Ma’an News Agency | – –
RAMALLAH (Ma’an) — Palestinian Prime Minister Rami Hamdallah on Sunday slammed the recent Israeli decision to ban Palestinian food products from entering Jerusalem as “racist.”
“Israel is moving forward with attempts to isolate Jerusalem from its surroundings and erase its identity,” Hamdallah said during an opening of a Palestinian food exhibition at an al-Bireh municipality building near Ramallah in the central occupied West Bank.
h/t Ma’an Images
Hamdallah described the recent decision by Israeli authorities to deny the trucks of five Palestinian food production companies from entering Israel as an “oppressive political” decision breaching all commercial agreements and protocols regulating Palestinian and Israeli economic relations.
“Through this decision, Israel is attempting to wipe out our national economy and suppress its development,” the Palestinian Authority official said.
Hamdallah added that the “racist” decision would have devastating consequences for the Palestinian economy, and urged the international community to put pressure on Israel to adhere to its commercial agreements with the PA.
The PM threatened to respond by banning Israeli products from entering the Palestinian market.
Hamdallah maintained that protecting Palestinian national products is a top priority on his government’s agenda. “We have launched a national export strategy, created a council for Palestinian exports, and tried our best to ban the entry of products from Israeli settlements in our markets.”

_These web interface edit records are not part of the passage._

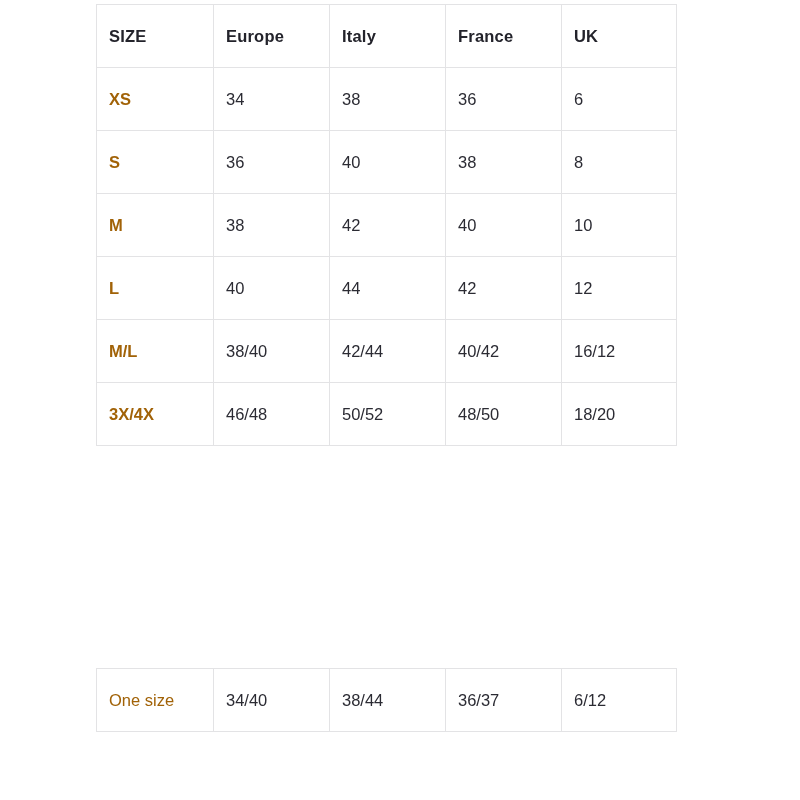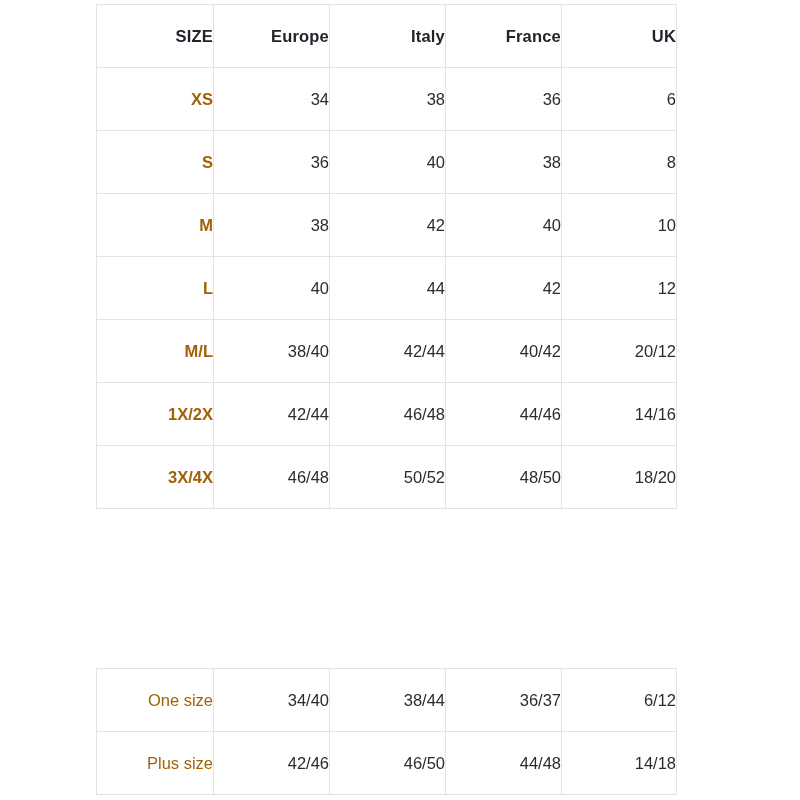"SIZE" table.size-table td, table.size-table th { padding: 0 -> 12px; text-align: right -> left }
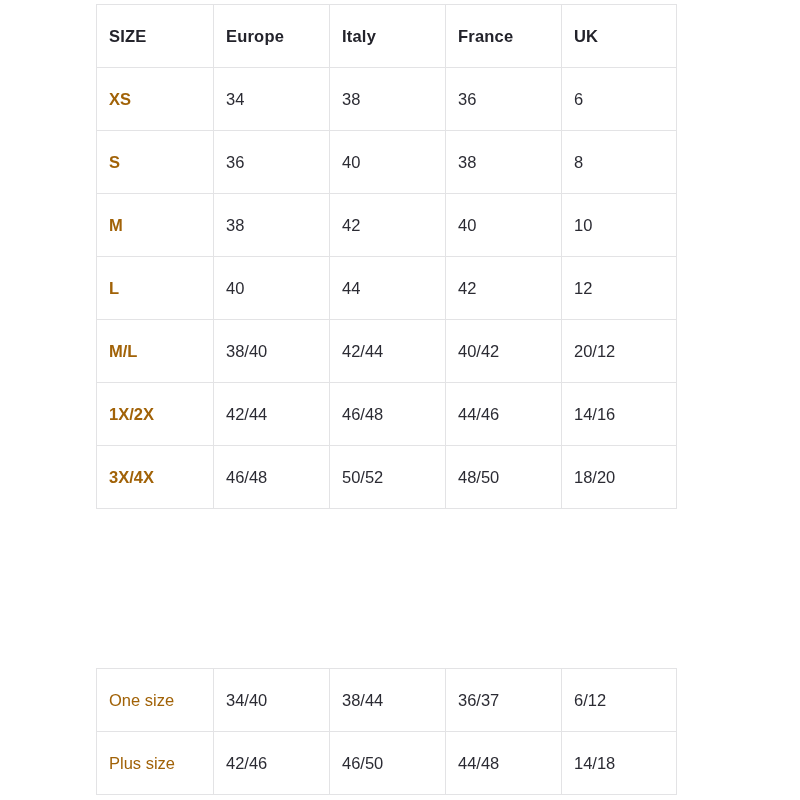"20/12" td { text: 20/12 -> 16/12 }
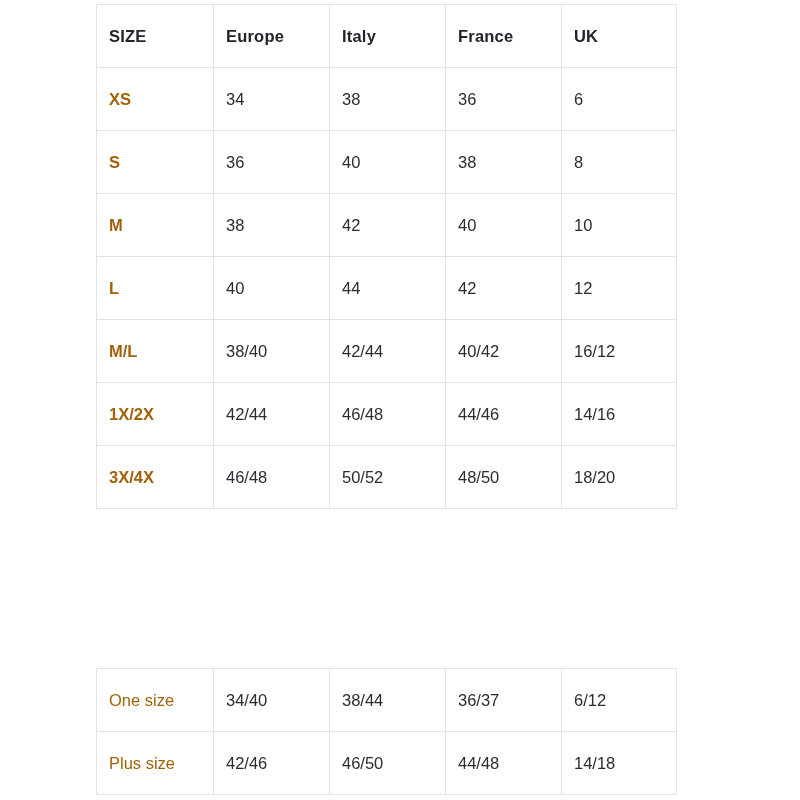"1X/2X" tr { html: <tr> <td>1X/2X</td> <td>42/44</td> <td>46/48</td> <td>44/46</td> <td>14/16</td> </tr> -> none }
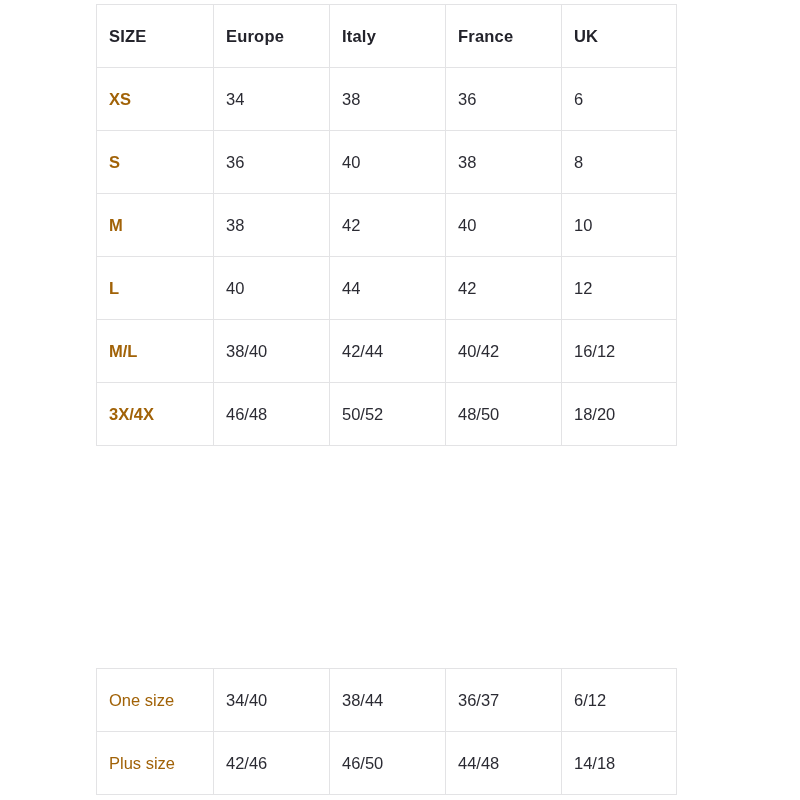"Plus size" tr { html: <tr> <td>Plus size</td> <td>42/46</td> <td>46/50</td> <td>44/48</td> <td>14/18</td> </tr> -> none }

The prime minister pointed to successes in strengthening local production of palms and dates for international export as instrumental in preventing Israeli settlement products from being smuggled into the occupied Palestinian territory.
Fadi Abu Hilweh, the director of marketing for Hamoda company — one of the companies affected by the decision — told Ma’an at a protest against the ban that about 50 percent of the five companies’ production goes to Palestinian consumers in occupied East Jerusalem and Palestinian communities in Israel.
If this ban continues, he said, the companies could lose some 1.2 billion shekels ($309.5 million) a year.
According to the Paris Protocols, an agreement signed in 1995 between the PLO and Israel, bilateral trade agreements between Israel and other parties are considered valid in the occupied West Bank, however Israel prevents the import of many Palestinian products to the Israeli market.
A poll by the the Palestinian Center for Policy and Survey Research conducted in June 2015 reported that the overwhelming majority of those interviewed in the West Bank and Gaza Strip — 86 percent — said they supported the campaign to boycott Israeli products.